Читать «Нагрудный знак «OST»» онлайн - страница 167

Виталий Сёмин

– Город хорошо знаешь? Ходи, запоминай.

Я подбивал Костика. Он смотрел презрительно.

– Зачем это нужно?

Костик совсем ослабел, и, если что-то поднимал, плечи исчезали, шея неимоверно удлинялась. Слабость распространялась на его способность надеяться, на желание в чем-то участвовать. Если кому-то что-то не удавалось, Костик говорил:

– А-а! А что ты думал!

Или:

– А он что думал!

Будто предпринявший что-то на свой риск покушался на главный для Костика жизненный закон. В чью-то удачу Костик не верил, отворачивался, уходил. И, если удача потом для этого человека сменялась неудачей, Костик торжествовал:

– Я говорил!

Словно вел бухгалтерскую книгу удач и неудач. Однако были люди, которым Костик не отказывал в праве искать удачи. И однажды я подбил его пойти в воскресенье поработать вместе с Ванюшей.

Иван Длинный, увидев Ванюшу, закричал на теснившихся:

– А ну пропустите! А ну!

И раскраснелся – навел порядок и оказал еще одну услугу военнопленным.

Мы попали к пекарю. Пекарь, худой человек, молча повел нас. Он шел впереди и чему-то про себя улыбался. Может, смущала роль конвоира, может, неизбежность разговора с нами. Улыбка могла предназначаться только нам, и Ванюша, чтобы только начать разговор, на каком-то уличном повороте спросил:

– Вогин?

– Куда?

Пекарь взглянул удивленно – улыбка никакого отношения к нам не имела. Это был тот самый взгляд, которым немец должен смотреть на ненемца: пристальный, проницательный и в то же время как бы издалека, не различающий лиц и подробностей. В чужом взгляде всегда ищешь свое отражение. Этот – как кислотой его разъедает. Что-то отражается, но не ты, а кто-то или что-то, с чем вот-вот могут произойти самые страшные превращения.

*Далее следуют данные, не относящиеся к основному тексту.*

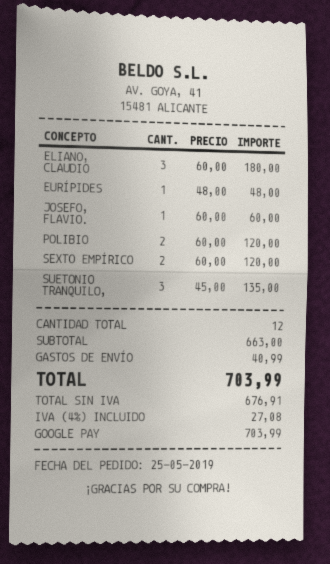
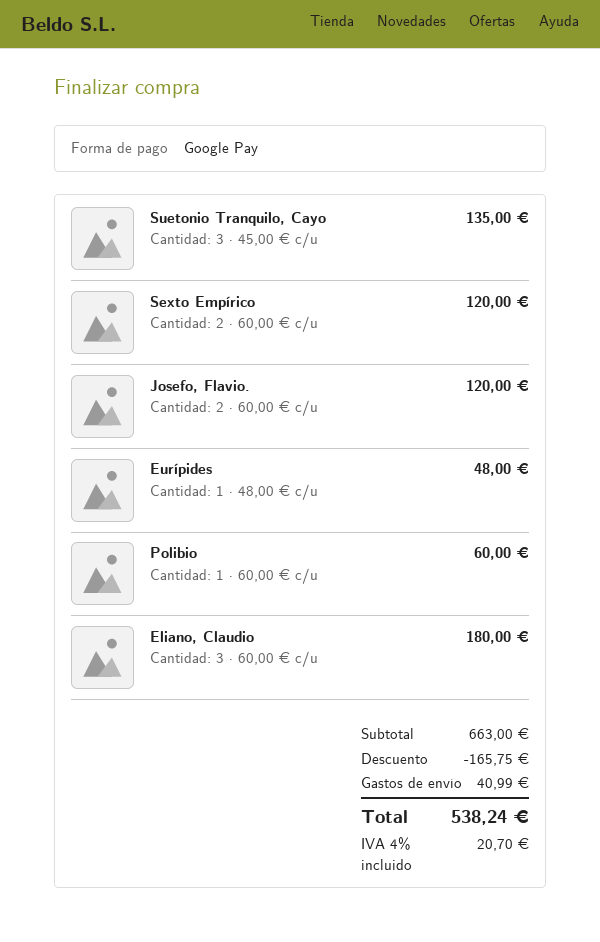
JOSEFO, FLAVIO.: 1 x 60.00 = 60.00 -> 2 x 60.00 = 120.00
POLIBIO: 2 x 60.00 = 120.00 -> 1 x 60.00 = 60.00
discount: none -> 165.75
tax: 4% = 27.08 -> 4% = 20.70
total: 703.99 -> 538.24

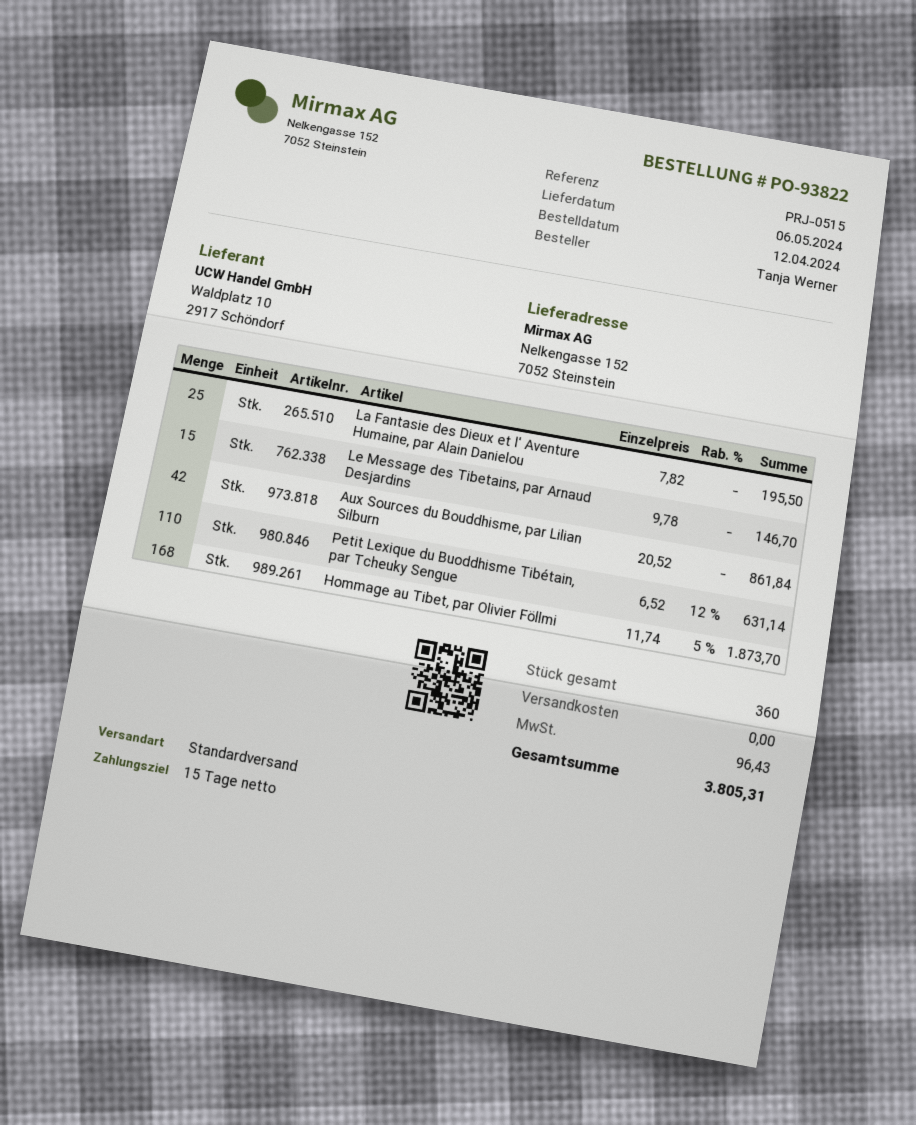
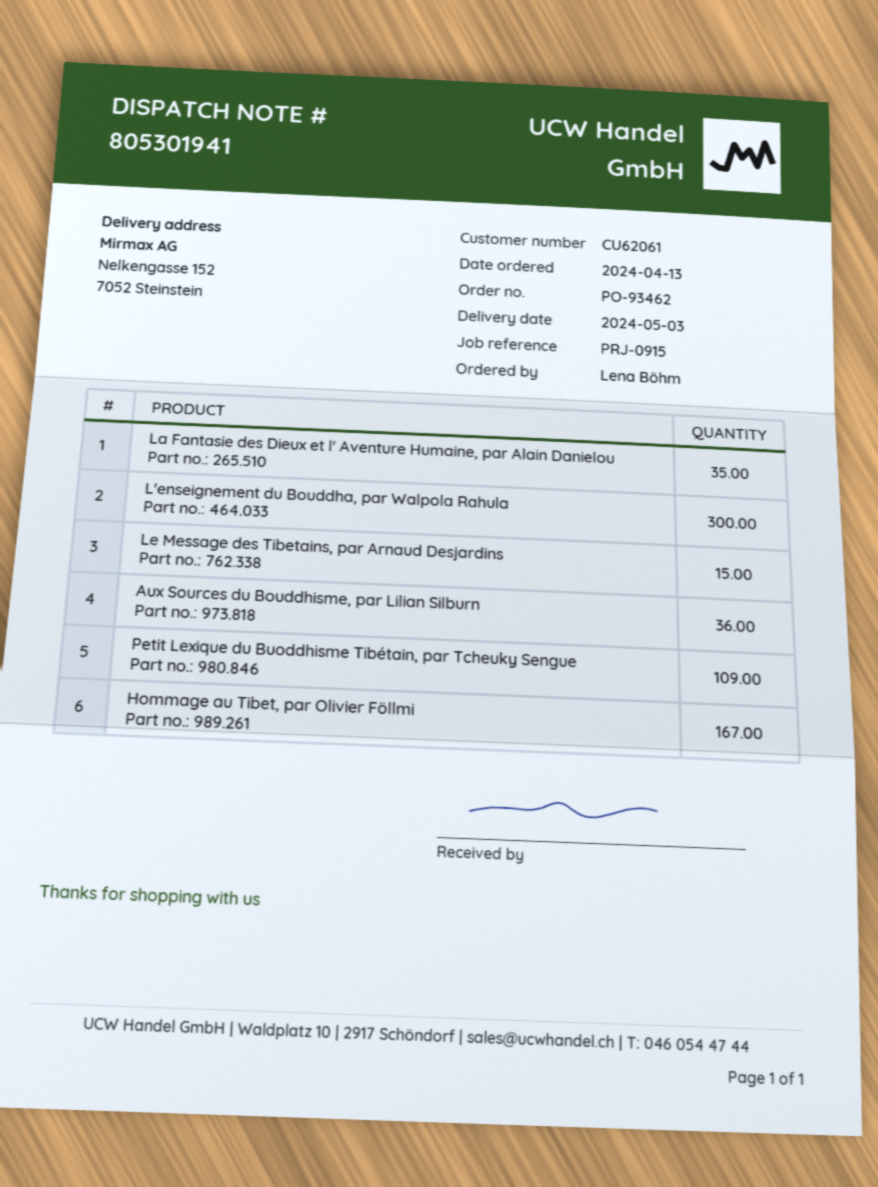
order number: PO-93822 -> PO-93462
order date: 2024-04-12 -> 2024-04-13
delivery date: 2024-05-06 -> 2024-05-03
reference: PRJ-0515 -> PRJ-0915
ordered by: Tanja Werner -> Lena Böhm
La Fantasie des Dieux et l' Aventure Humaine, par Alain Danielou: 25 -> 35
Aux Sources du Bouddhisme, par Lilian Silburn: 42 -> 36
Petit Lexique du Buoddhisme Tibétain, par Tcheuky Sengue: 110 -> 109
Hommage au Tibet, par Olivier Föllmi: 168 -> 167
L'enseignement du Bouddha, par Walpola Rahula: none -> 300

Бывают злобные, туповатые или даже благодушные лица, как бы предрасположенные к такому выражению. Они им хвастают, хорохорятся, угрожают. За минуту знаешь, когда оно у них возникнет. Когда лагерный комендант приходит в форме, у него весь день такое выражение лица. Но у пекаря было очень свое, неглупое лицо. На таких не бывает чужих выражений. Обстоятельства свели нас не служебные, да и профессия у него была очень уж не военной, притворяться ни к чему.

Улица была такой узкой, что пекарня выходила прямо на мостовую – пешеходным тротуарам места не хватало. Вместо тротуаров бордюры, ограничители для транспорта. Улица загибалась круто, и было непонятно, как тут проехал большой грузовик, оставивший кучу угольных брикетов. На улице было еще несколько магазинчиков, витрины их тоже выходили на мостовую. И булыжник, и дома – все было старинным. Старинной была сама уличная теснота.

Сквозь пекарню можно было пройти на другую, тоже узенькую улицу, отделенную от той, по которой мы пришли, только рядом домов без дворов. Это была средневековая часть города. Однако уличный булыжник уже был каучукового, накатанного автомобильного цвета.

Ванюша взял вилы с такими блестящими зубьями, будто это был не домашний инструмент, а вилы, которыми каждый день перебрасывают тонны кокса и угольных брикетов, набросал корзину, и мы с Костиком понесли ее за пекарем. Полки булочной, на которые мы сразу уставились, оказались пустыми.